SUPPLIED RECORDS:
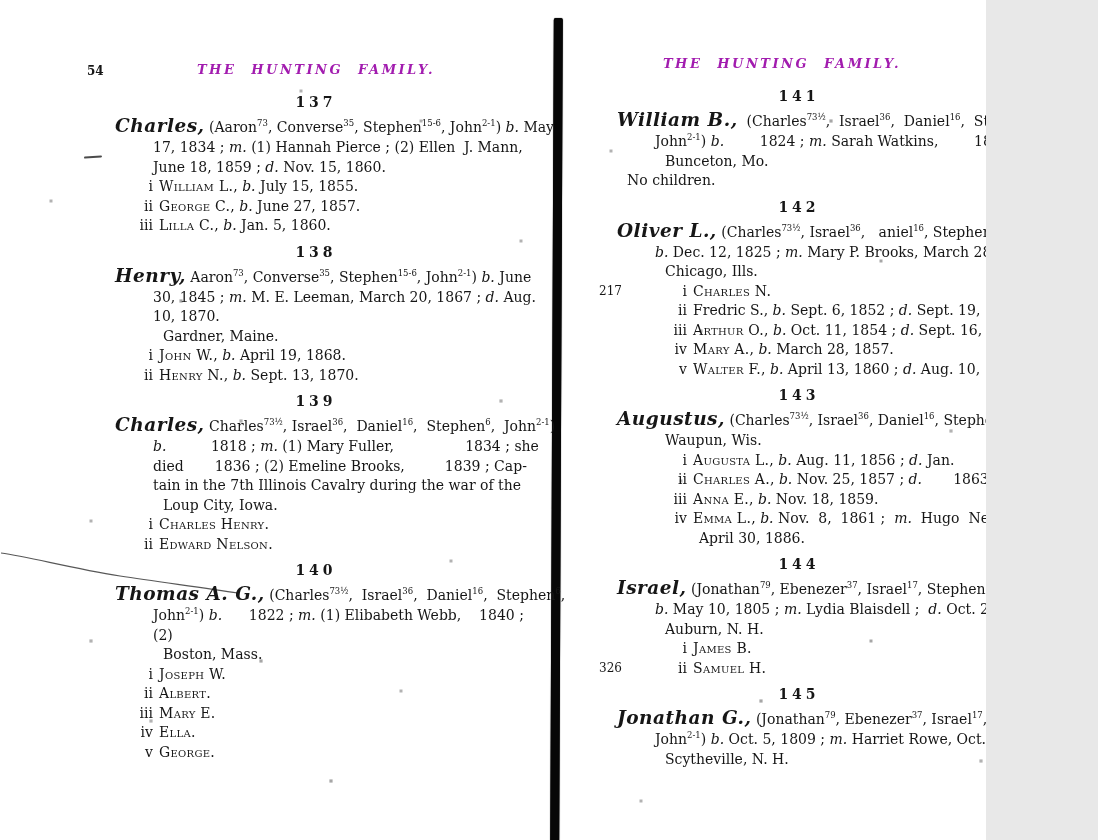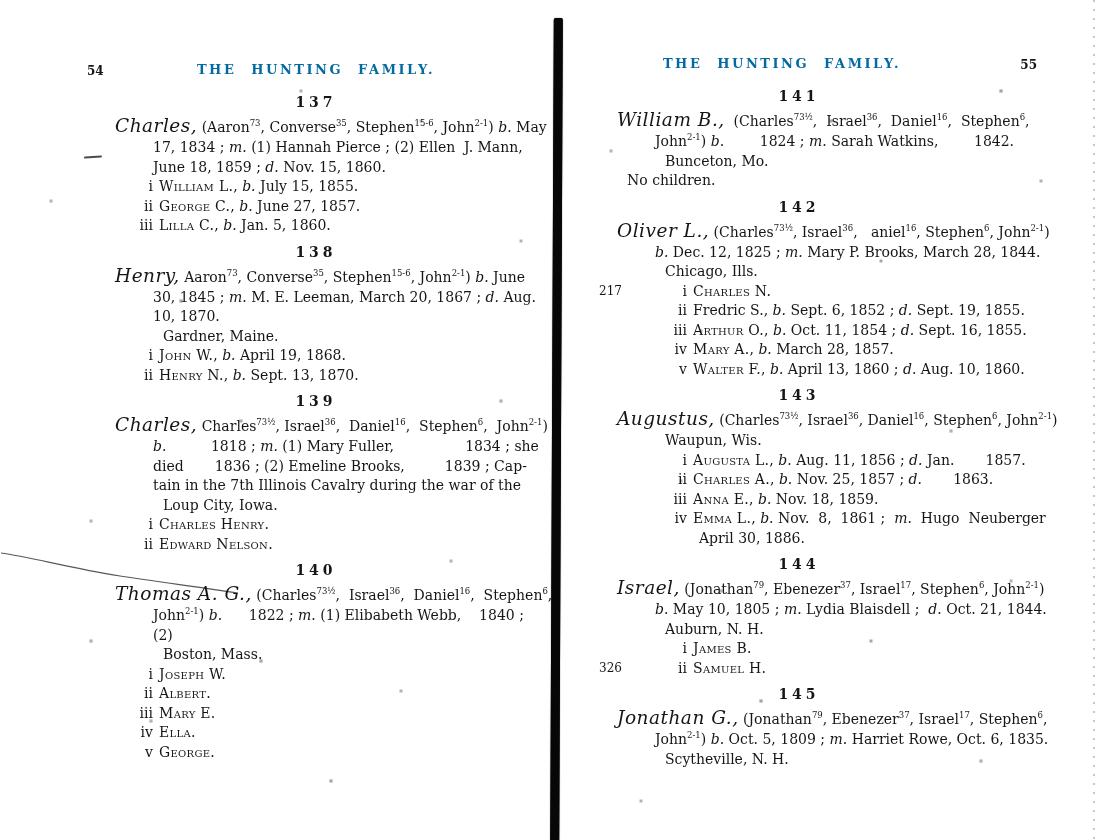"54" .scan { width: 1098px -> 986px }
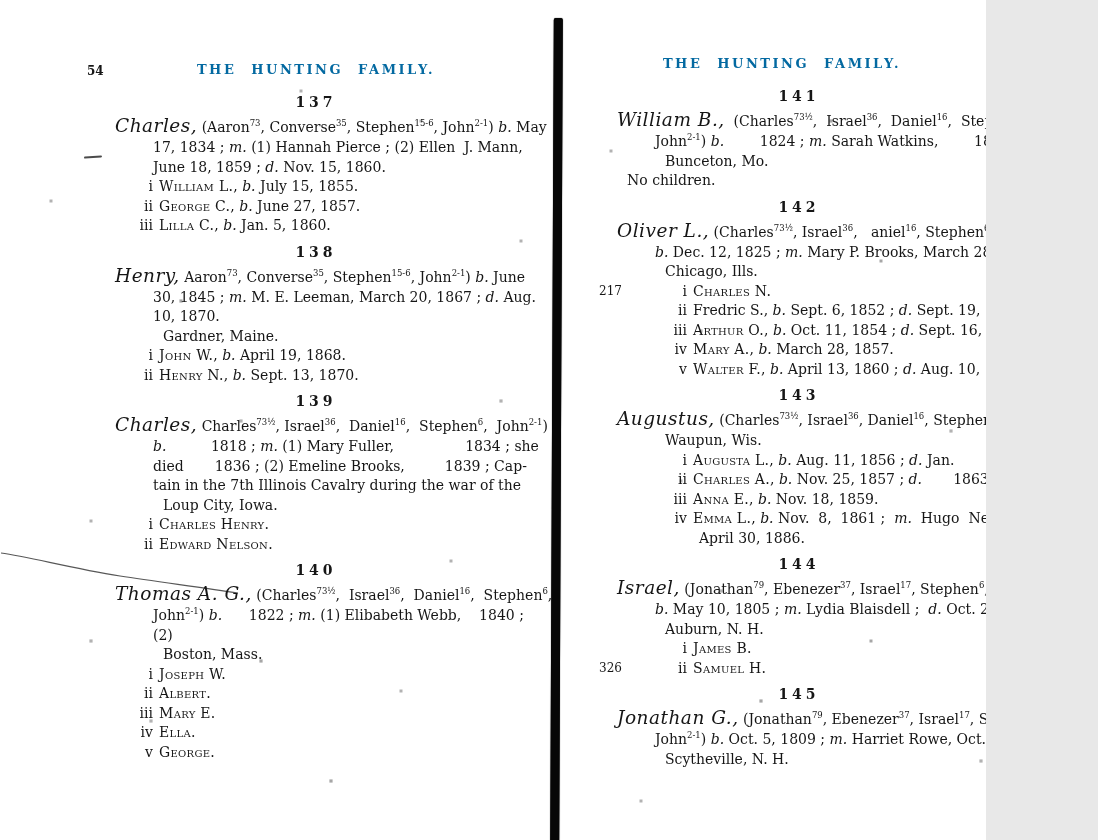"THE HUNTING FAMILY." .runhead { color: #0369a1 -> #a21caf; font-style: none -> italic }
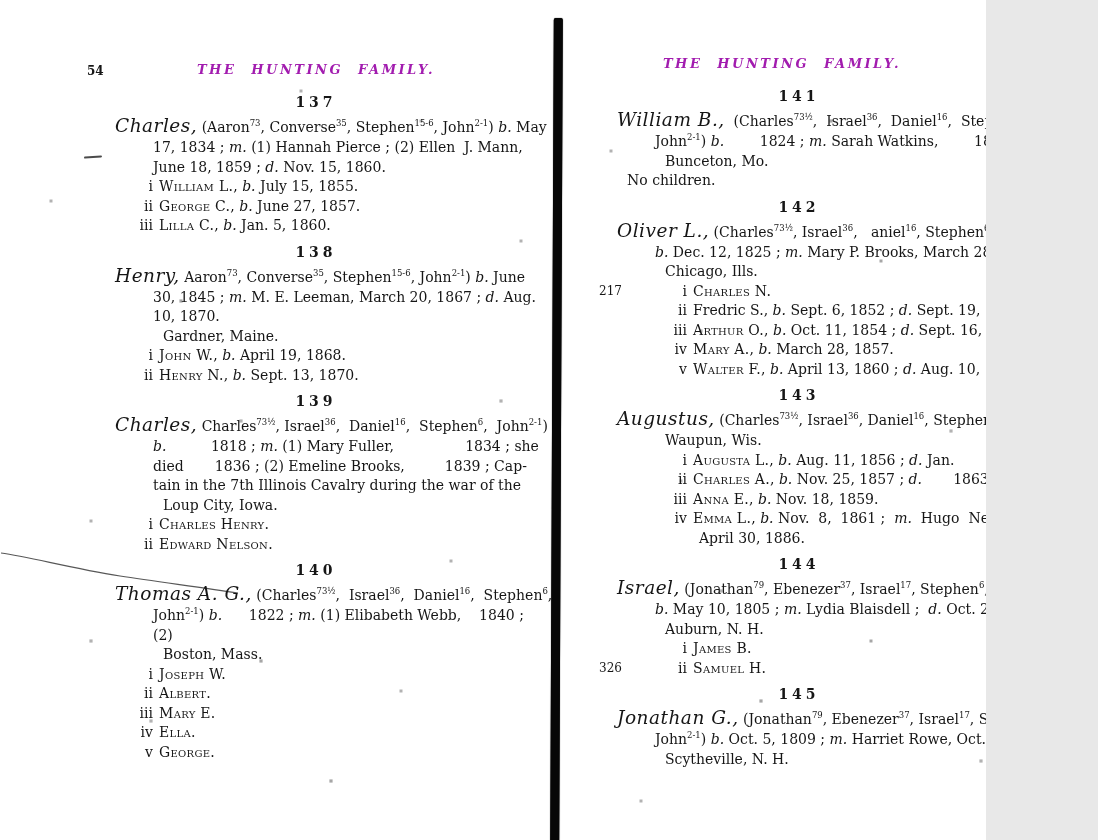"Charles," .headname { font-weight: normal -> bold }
---
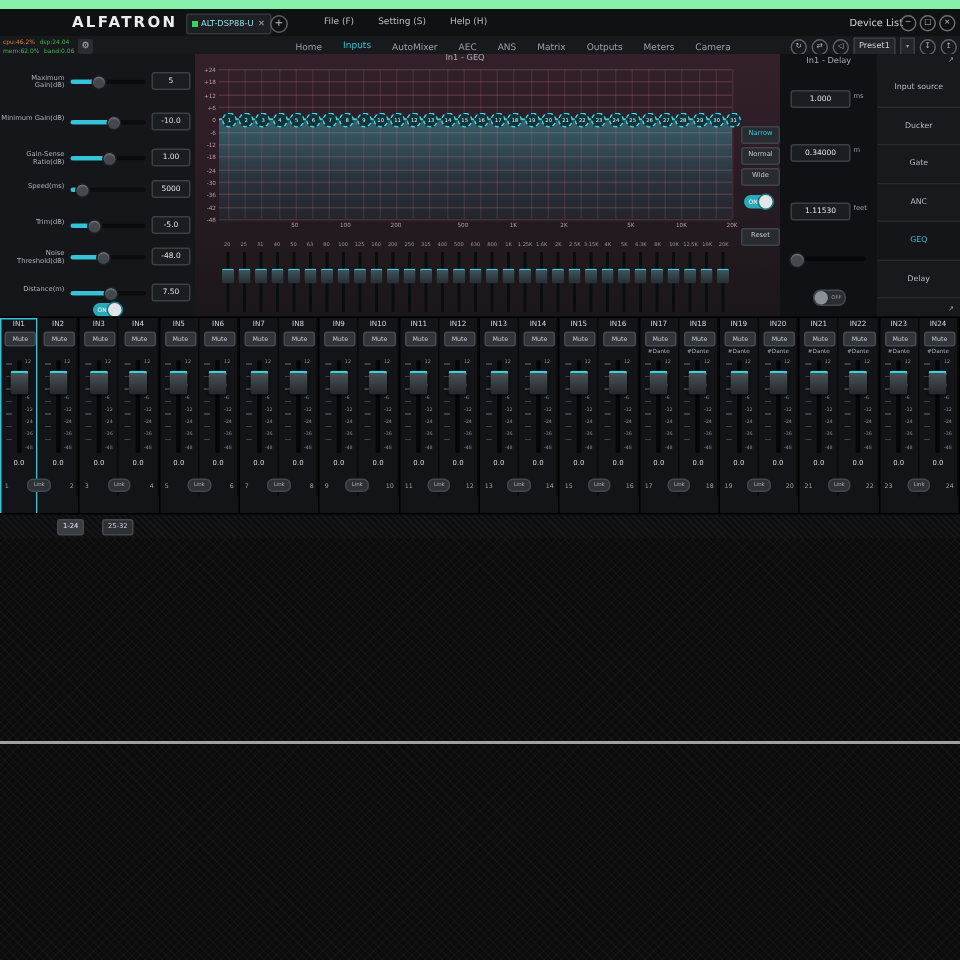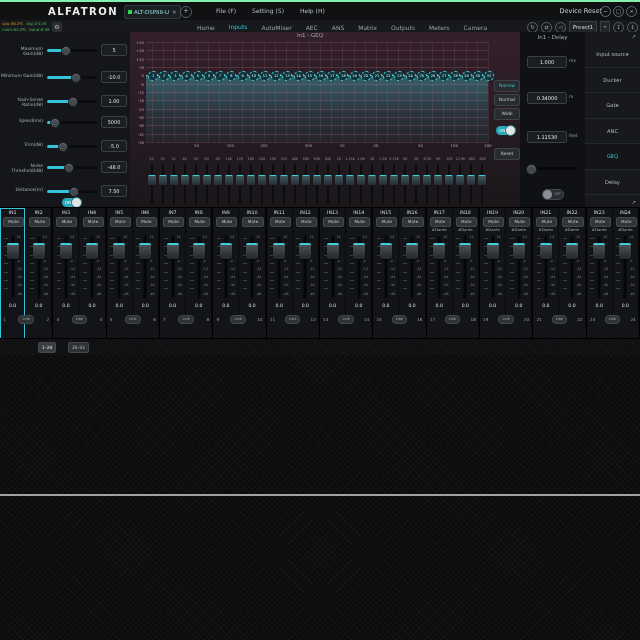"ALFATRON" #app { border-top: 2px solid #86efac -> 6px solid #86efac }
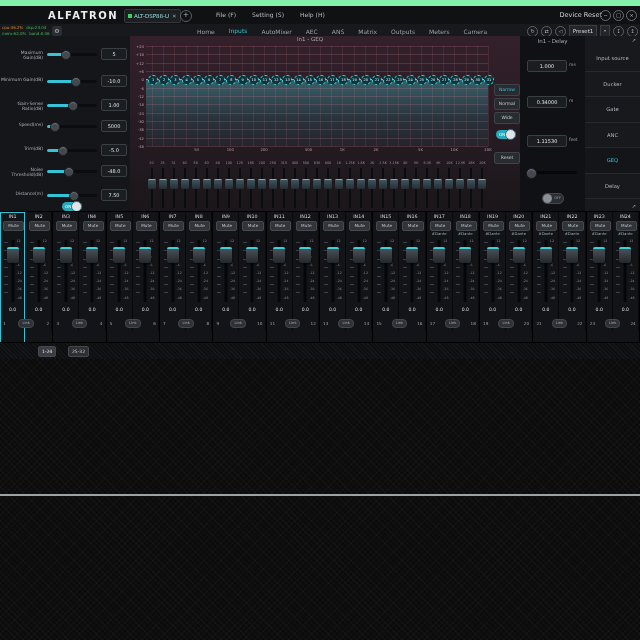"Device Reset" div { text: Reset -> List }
==
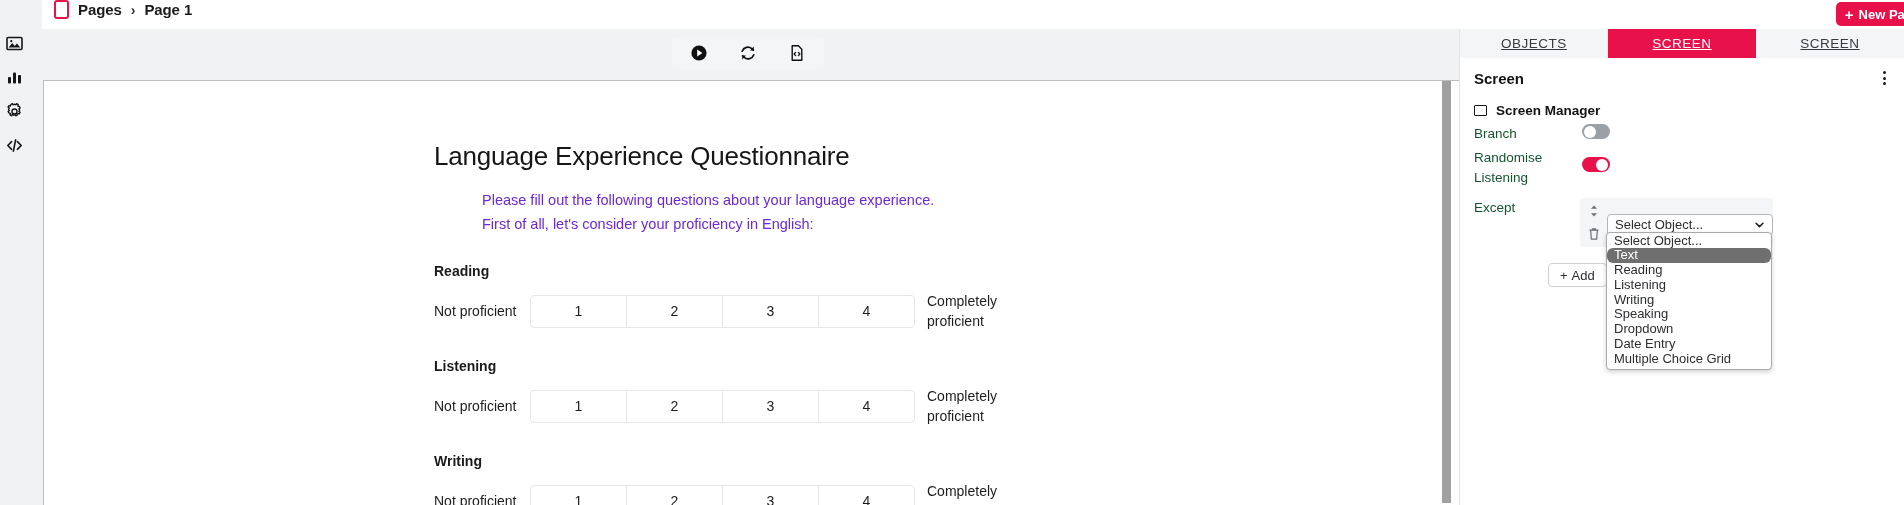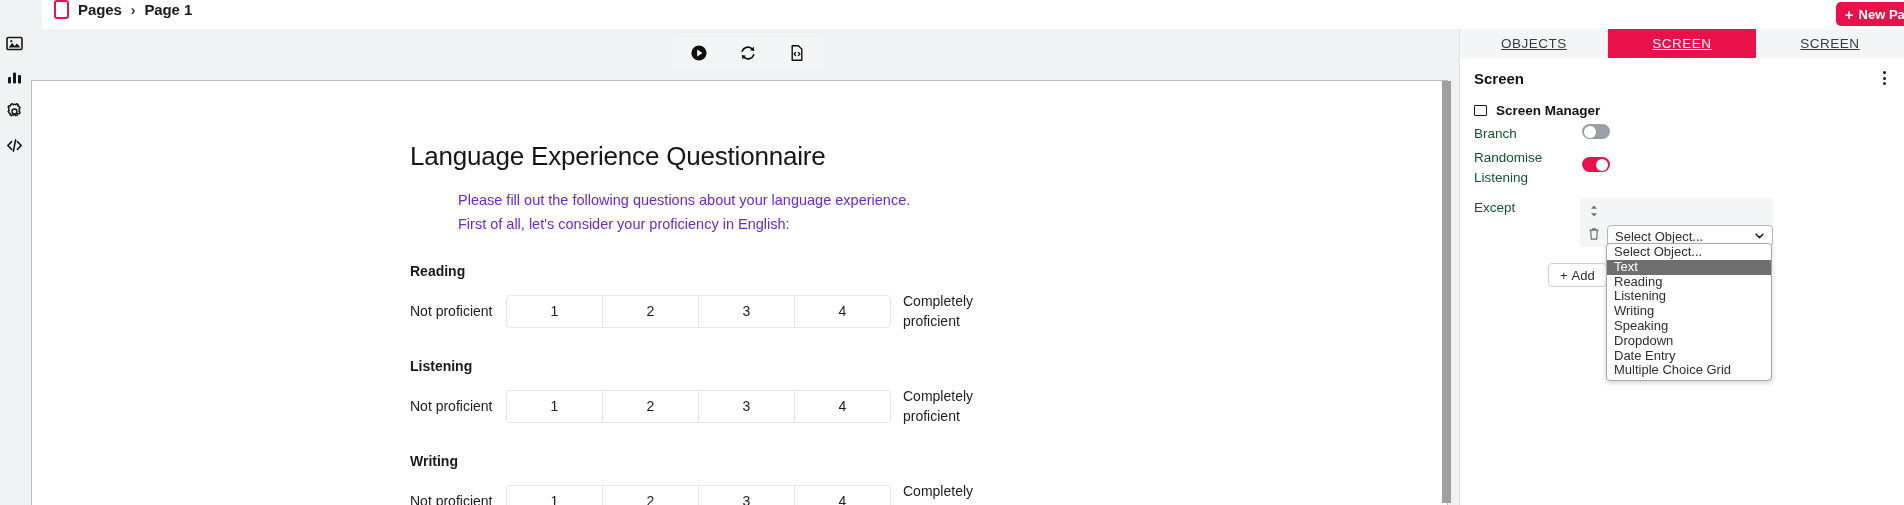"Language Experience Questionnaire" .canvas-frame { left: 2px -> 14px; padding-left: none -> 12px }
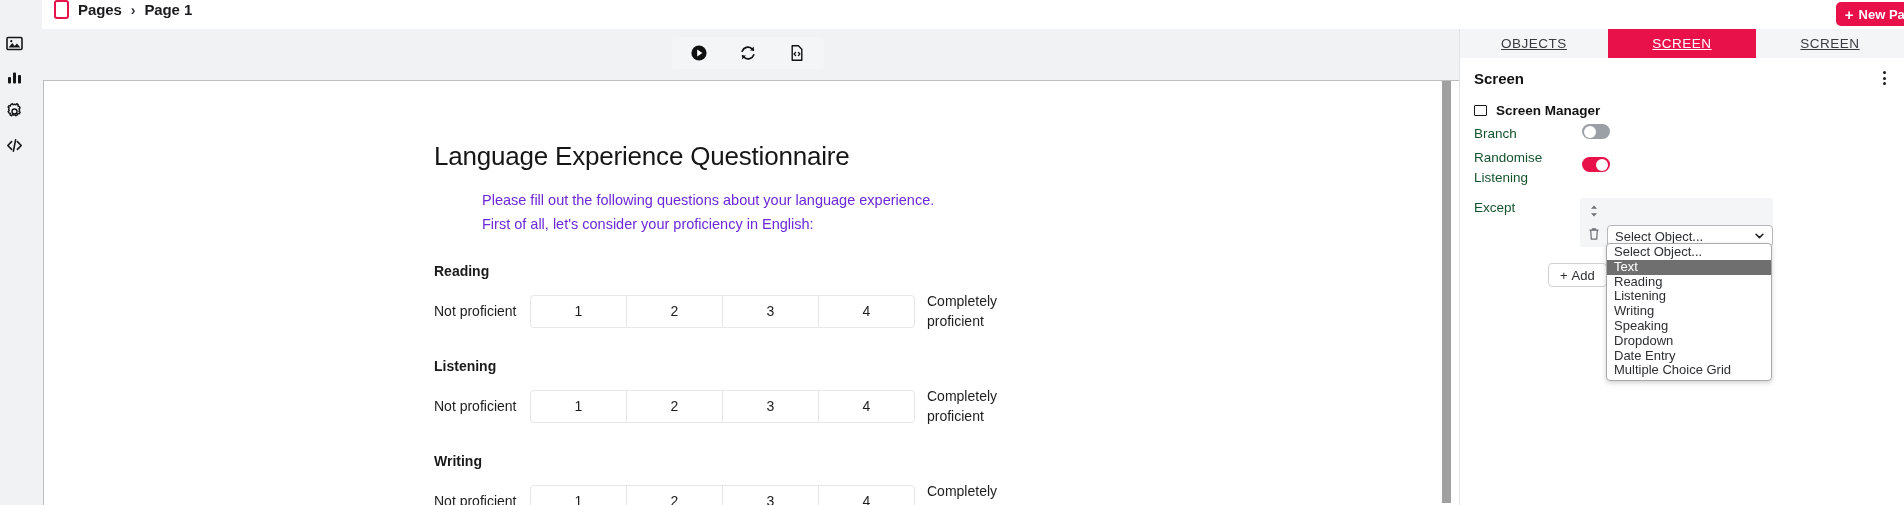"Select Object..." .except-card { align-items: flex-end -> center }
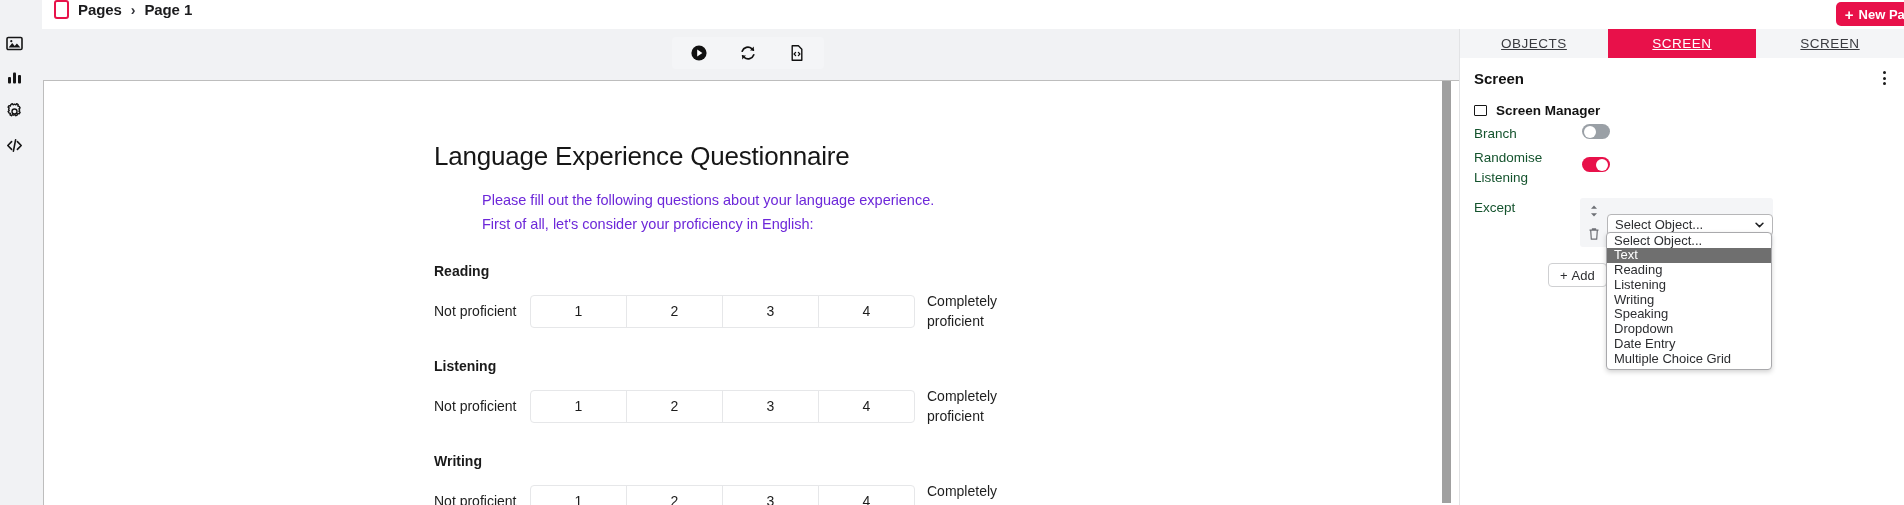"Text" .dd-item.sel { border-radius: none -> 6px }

WHAT NEEDS TO BE DONE: The expected output is the lines above from the one containing "width: 1098px ->" to the one containing "font-weight: normal ->", both ends included, reproduced exactly with every picture left out.

YOUR SOLUTION:
"54" .scan { width: 1098px -> 986px }
"THE HUNTING FAMILY." .runhead { color: #0369a1 -> #a21caf; font-style: none -> italic }
"Charles," .headname { font-weight: normal -> bold }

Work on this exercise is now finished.